When I started preparing for my draft I read what information is available on the Internet about each team and their offensive players. Rarely do I watch much pre season football as it really only clouds my judgment on players I might be targeting. I do take some items into consideration, such as the NFL schedule for weeks 14 through 16. These usually correlate with fantasy football playoffs. You might also add the NFL strength of schedule ranking, but these numbers are a bit ambiguous as the season gets rolling, which is why I like Russ Bliss’s fantasy points per game of FP/PG. Unfortunately this method cannot be applied at the start of the season, but you can refer back to last season, but take it with a grain of salt for the upcoming season.
I don’t believe I am a majority voice when it comes to backing up all my players. This comes from the many years we played without having access to a waiver wire, but using supplemental draft picks every 4th week of the NFL season. You had to draft 18 players and run with them all year. Injuries? Hopefully you backed up your starting QB or TE because you didn’t have a chance to add one during the season. These days many people vigorously work the waiver wire to build their team AFTER the draft. I don’t subscribe to this method of team building. I believe you build a successful team in the draft and use the wire as necessary, when necessary to supplement your team. After all if you build a strong, competitive team you shouldn’t have to chase the hottest players of the week. Right?
One of the more common strategies when drafting is the handcuff. If you draft Arian Foster, then you should make plans for adding Ben Tate to your team.
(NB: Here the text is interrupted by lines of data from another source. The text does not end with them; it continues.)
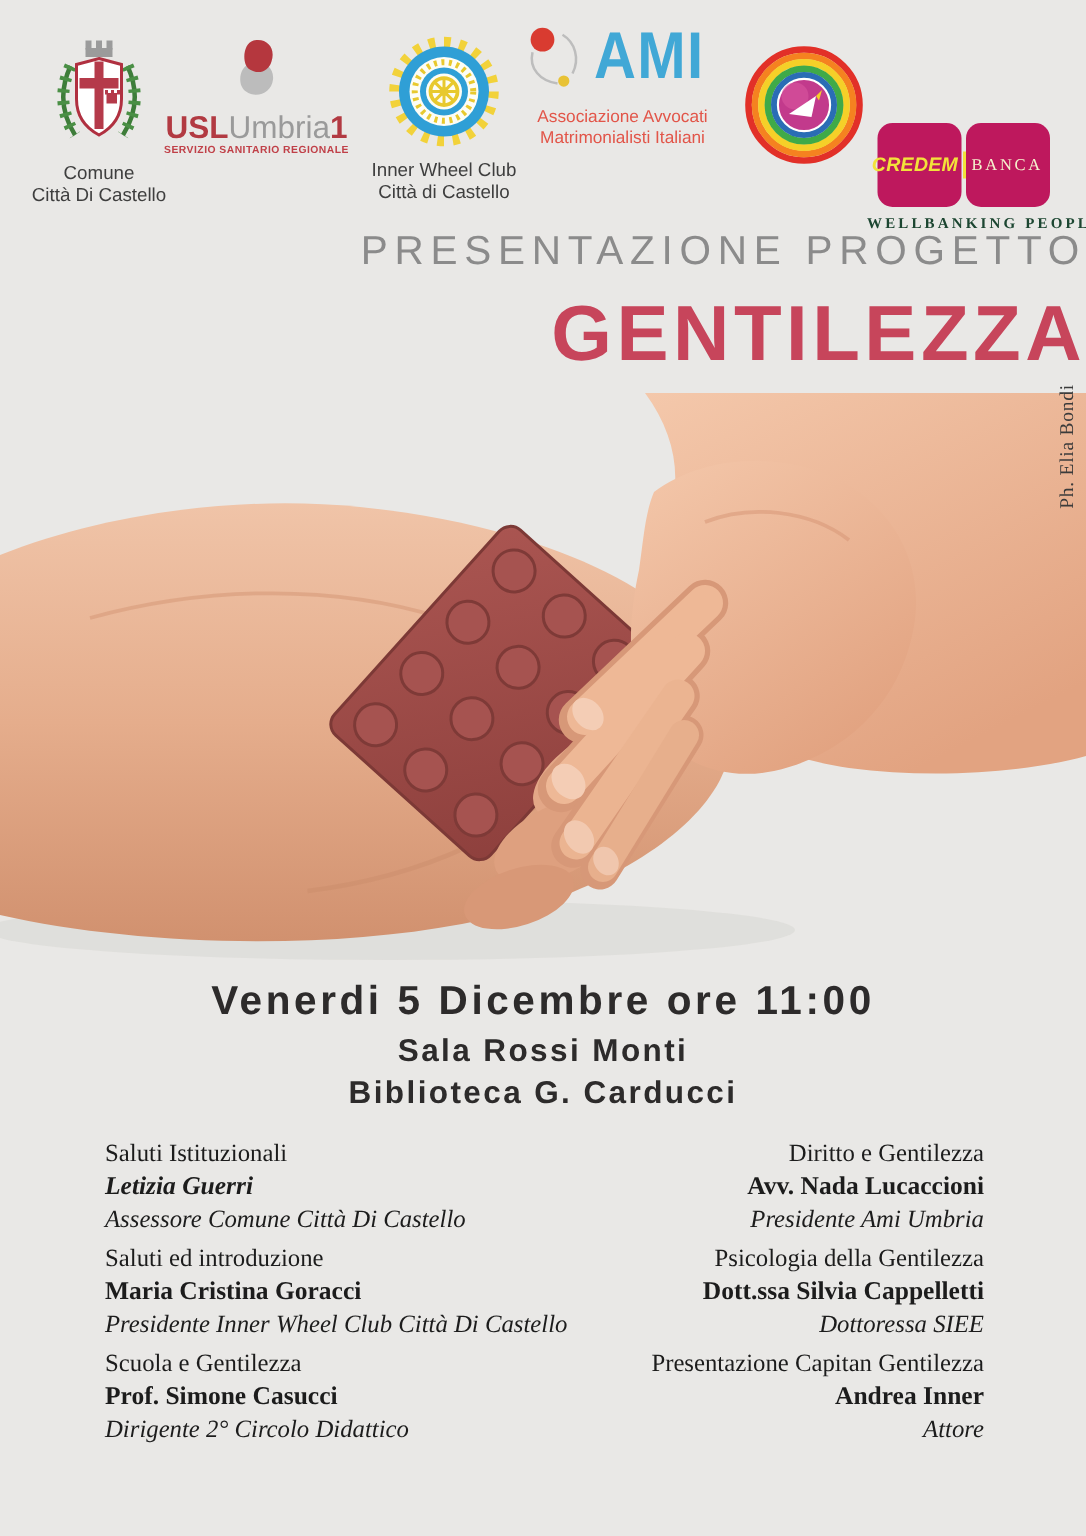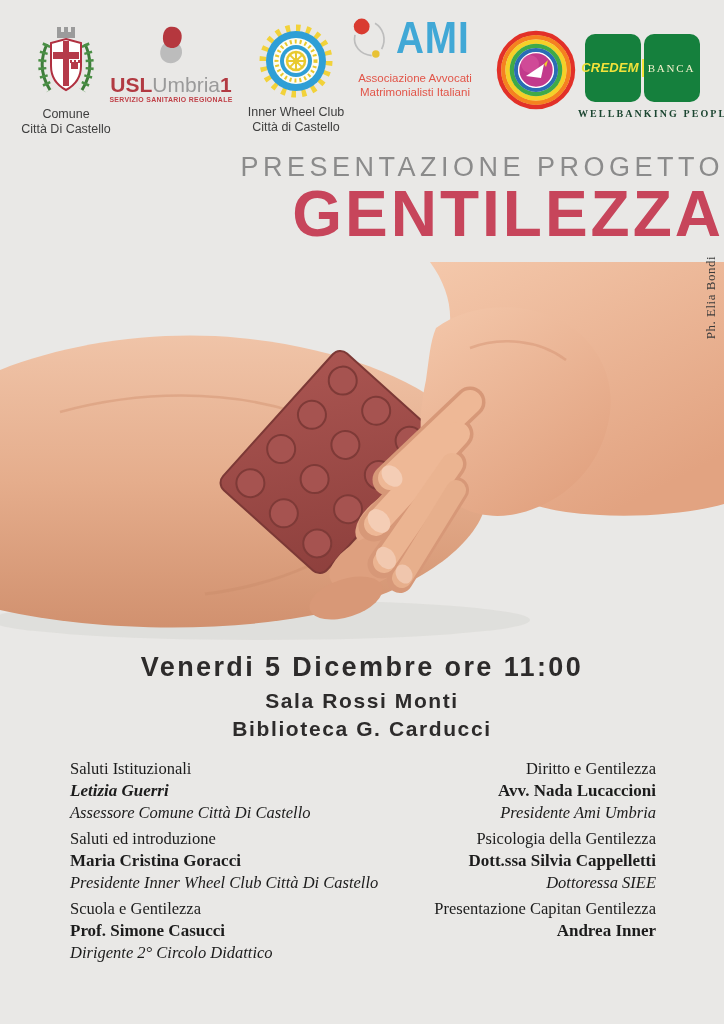--- a/index.html
+++ b/index.html
@@ -26,7 +26,7 @@
   .logo-rainbow{left:494px;top:30px;width:84px;}
   .logo-credem{left:578px;top:34px;width:128px;}
   .credem-squares{display:flex;justify-content:center;gap:3px;}
-  .credem-sq{width:56px;height:68px;background:#15803d;border-radius:10px;display:flex;align-items:center;justify-content:center;}
+  .credem-sq{width:56px;height:56px;background:#be185d;border-radius:10px;display:flex;align-items:center;justify-content:center;margin-top:48px;}
   .credem-brand{font-style:italic;font-weight:800;font-size:13px;color:#f2e23a;letter-spacing:.2px;border-right:2px solid #f2e23a;padding-right:3px;line-height:1.4;}
   .credem-banca{font-family:"Liberation Serif",serif;font-size:11px;color:#f5f2cd;letter-spacing:1.8px;}
   .credem-tagline{font-family:"Liberation Serif",serif;font-size:10px;font-weight:600;color:#1c4631;letter-spacing:2.1px;margin-top:6px;white-space:nowrap;}

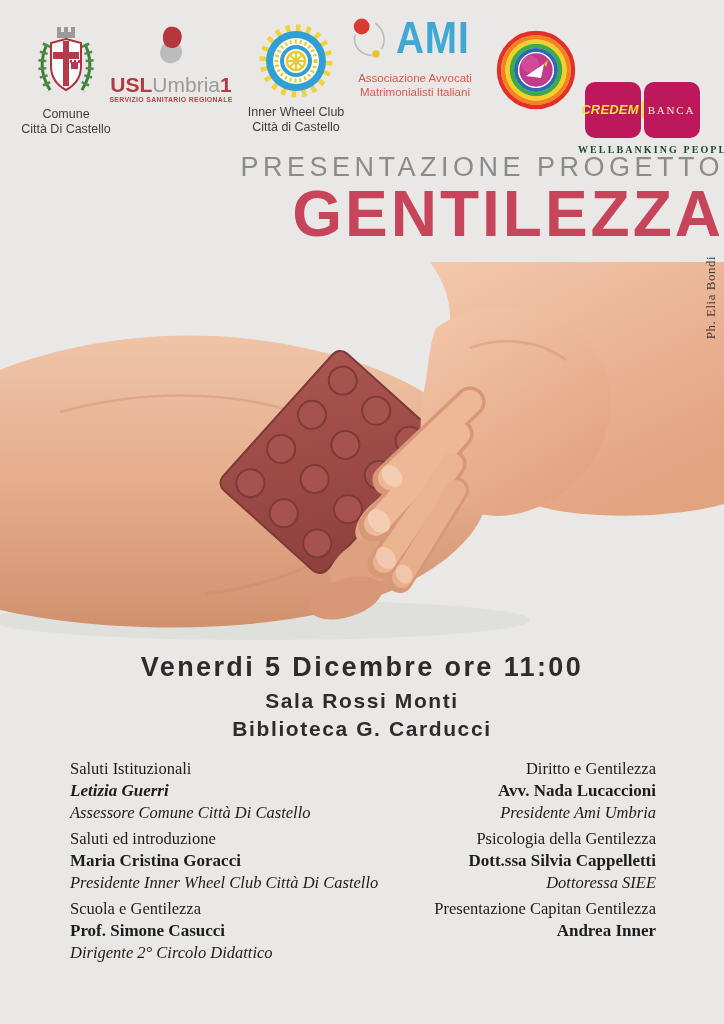--- a/index.html
+++ b/index.html
@@ -33,7 +33,7 @@
   
   .title-block{position:absolute;top:152px;left:0;right:0;text-align:right;}
   .title-sub{font-size:27px;font-weight:500;letter-spacing:4.5px;color:#8b8b8b;}
-  .title-main{font-size:64px;font-weight:800;letter-spacing:3px;color:#c7455b;line-height:.95;margin-top:1px;}
+  .title-main{font-size:52px;font-weight:800;letter-spacing:3px;color:#c7455b;line-height:.95;margin-top:16px;}
   
   .photo-area{position:absolute;top:262px;left:0;width:724px;height:383px;}
   .photo-area svg{display:block;}

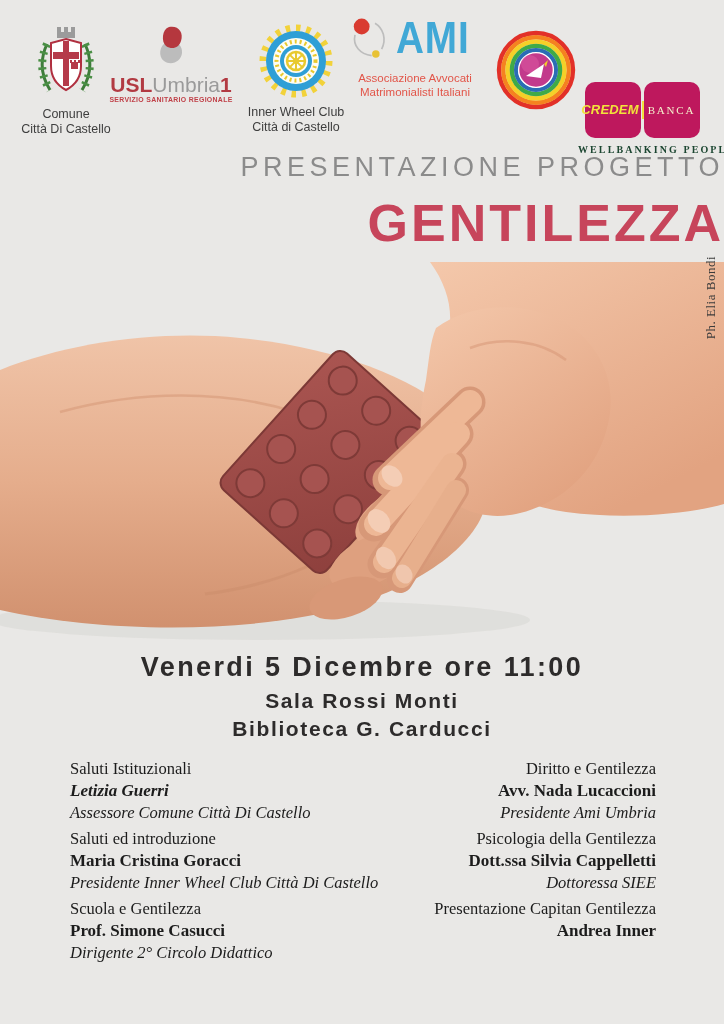--- a/index.html
+++ b/index.html
@@ -277,6 +277,7 @@
       <div class="sp-block">
         <div class="sp-topic">Presentazione Capitan Gentilezza</div>
         <div class="sp-name">Andrea Inner</div>
+        <div class="sp-role">Attore</div>
       </div>
     </div>
   </div>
You might even need to jump on him earlier than anticipated, as another owner could take advantage and draft Tate before you. The handcuff usually applies to the running back position. More recently I have seen owners reject the idea of drafting a back up QB, opting for adding depth at RB or WR. For the bye week, they may drop a lesser used player and pick up a QB to cover a BYE week. I subscribe to drafting a back up QB. Chances are if you lose your #1 QB your season will be hosed anyway, especially if your QB was Rodgers, Brees or Brady. It’s very difficult to recover from losing a player of this caliber at ANY position. Make the sacrifice and plan to draft a back up. You might refer back to weeks 14-16 of the NFL and see if there are any QBs who have soft match ups.
Many players in the later rounds could fall under the label of “sleeper,” which is used quite often in fantasy football. These days with so much information available on TV, radio and the Internet, the true sleeper has gone to bed. Many will still put together a list of sleepers, but the names on that list might be well known come draft day. For example a WR like Michael Crabtree, while known could make a sleeper list. Based on the last few years he hasn’t put together great stats and has been injured. This year with the addition of Mario Manningham and Randy Moss, Crabtree might develop into a solid #2 WR.
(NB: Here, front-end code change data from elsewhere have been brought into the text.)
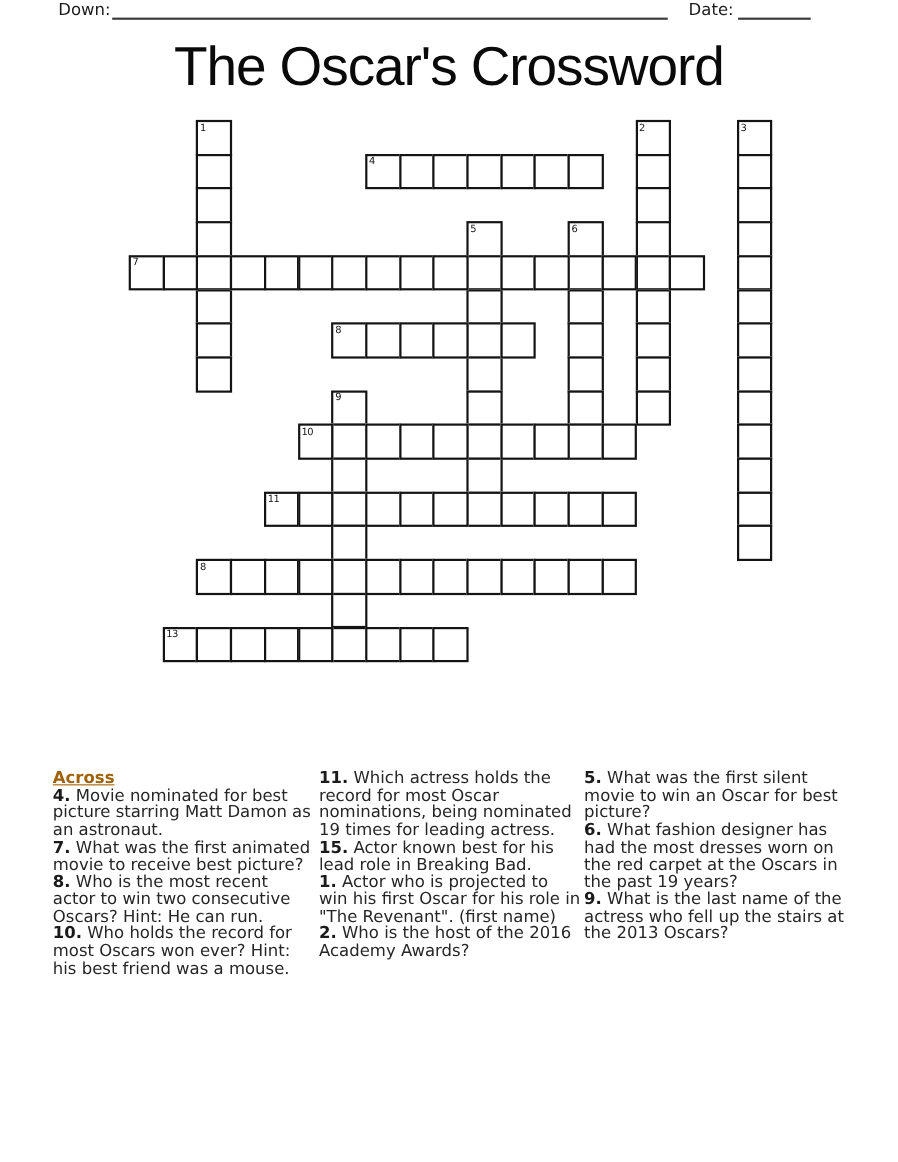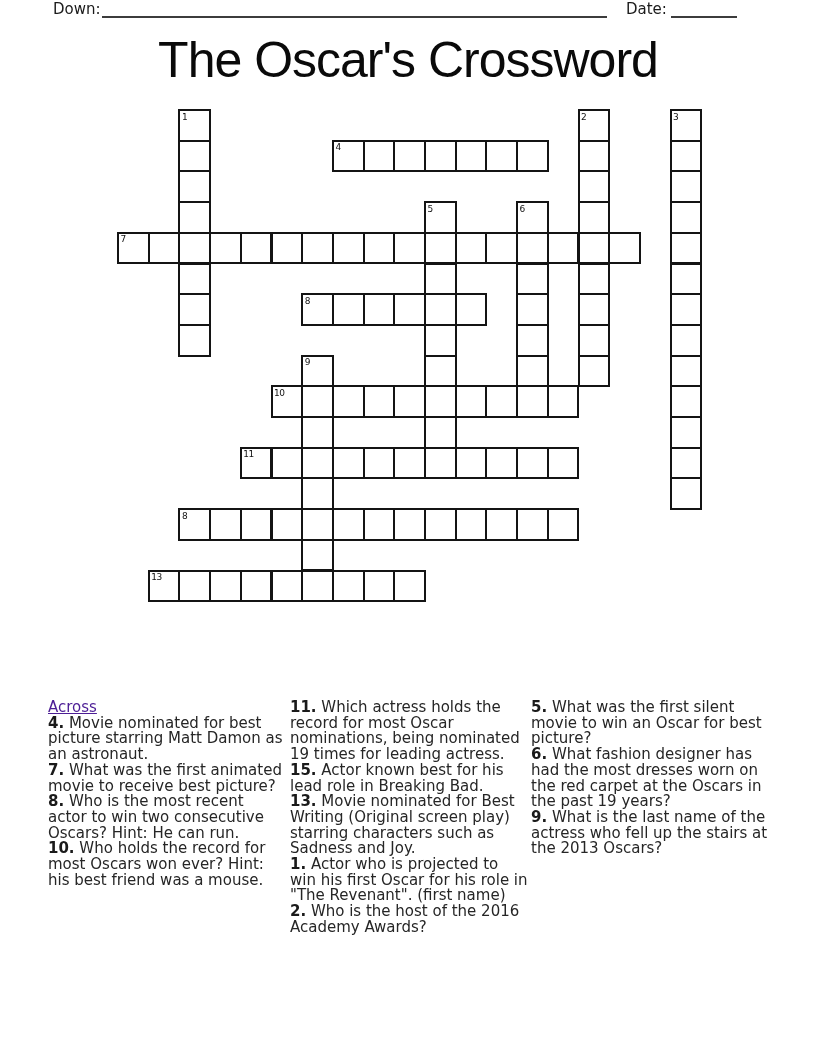--- a/index.html
+++ b/index.html
@@ -28,7 +28,7 @@
   
   .clue-col{position:absolute;top:700px;width:238px;font-size:15px;line-height:15.7px;color:#262626;}
   .clue-col p{margin:0;padding:0;}
-  .clue-heading{font-weight:normal;text-decoration:underline;color:#4c1d95;}
+  .clue-heading{font-weight:bold;text-decoration:underline;color:#a16207;}
   .clue b{color:#1a1a1a;}
   #clue-col-1{left:48px;}
   #clue-col-2{left:290px;}

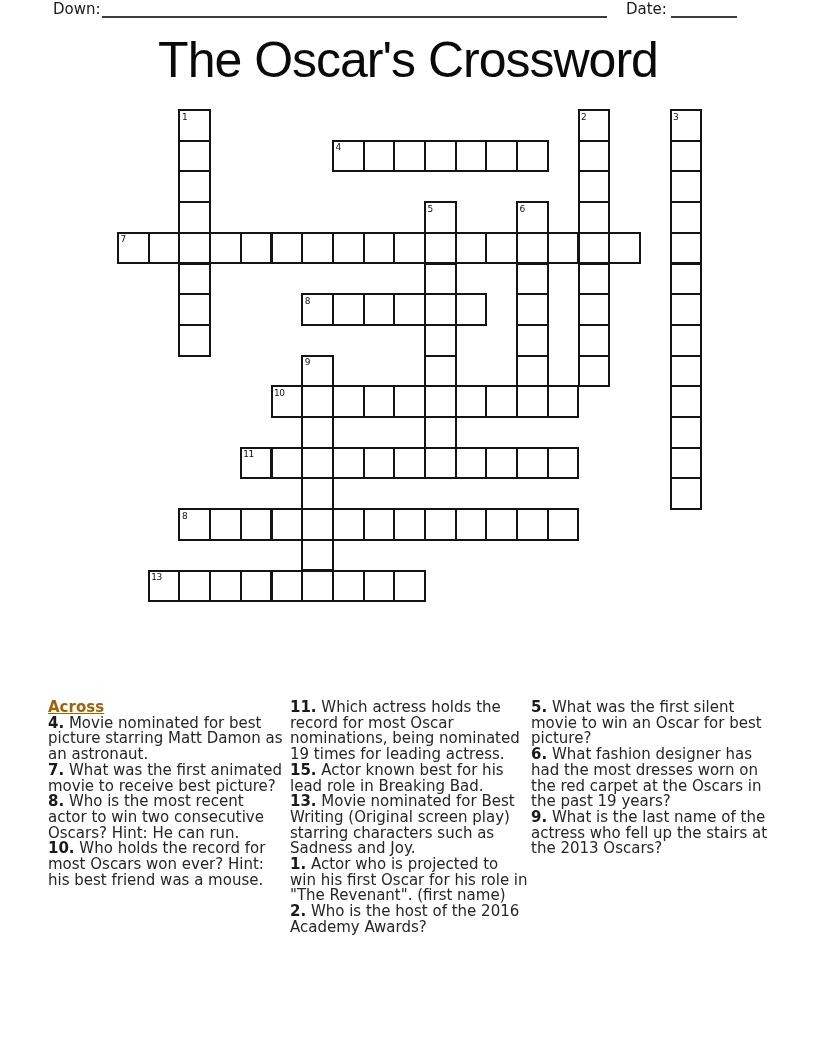--- a/index.html
+++ b/index.html
@@ -198,7 +198,6 @@
 <div class="clue-col" id="clue-col-2">
     <p class="clue"><b>11.</b> <span>Which actress holds the record for most Oscar nominations, being nominated 19 times for leading actress.</span></p>
     <p class="clue"><b>15.</b> <span>Actor known best for his lead role in Breaking Bad.</span></p>
-    <p class="clue"><b>13.</b> <span>Movie nominated for Best Writing (Original screen play) starring characters such as Sadness and Joy.</span></p>
     <p class="clue"><b>1.</b> <span>Actor who is projected to win his first Oscar for his role in "The Revenant". (first name)</span></p>
     <p class="clue"><b>2.</b> <span>Who is the host of the 2016 Academy Awards?</span></p>
   </div>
Bottom line, don’t get caught up in the hype at the top of the draft board. While the first few rounds are usually scripted, surprises can and will happen. Remember to be flexible when it comes to draft. Don’t get caught not knowing who was just drafted. Being prepared is a key to be successful in your draft. While there are other aspects that are out of your control, do what you can to learn the players and know how to implement your strategy when it comes to your draft picks. A bit of extra time now preparing will save you a draft day headache and answer the question of “Who do I draft?”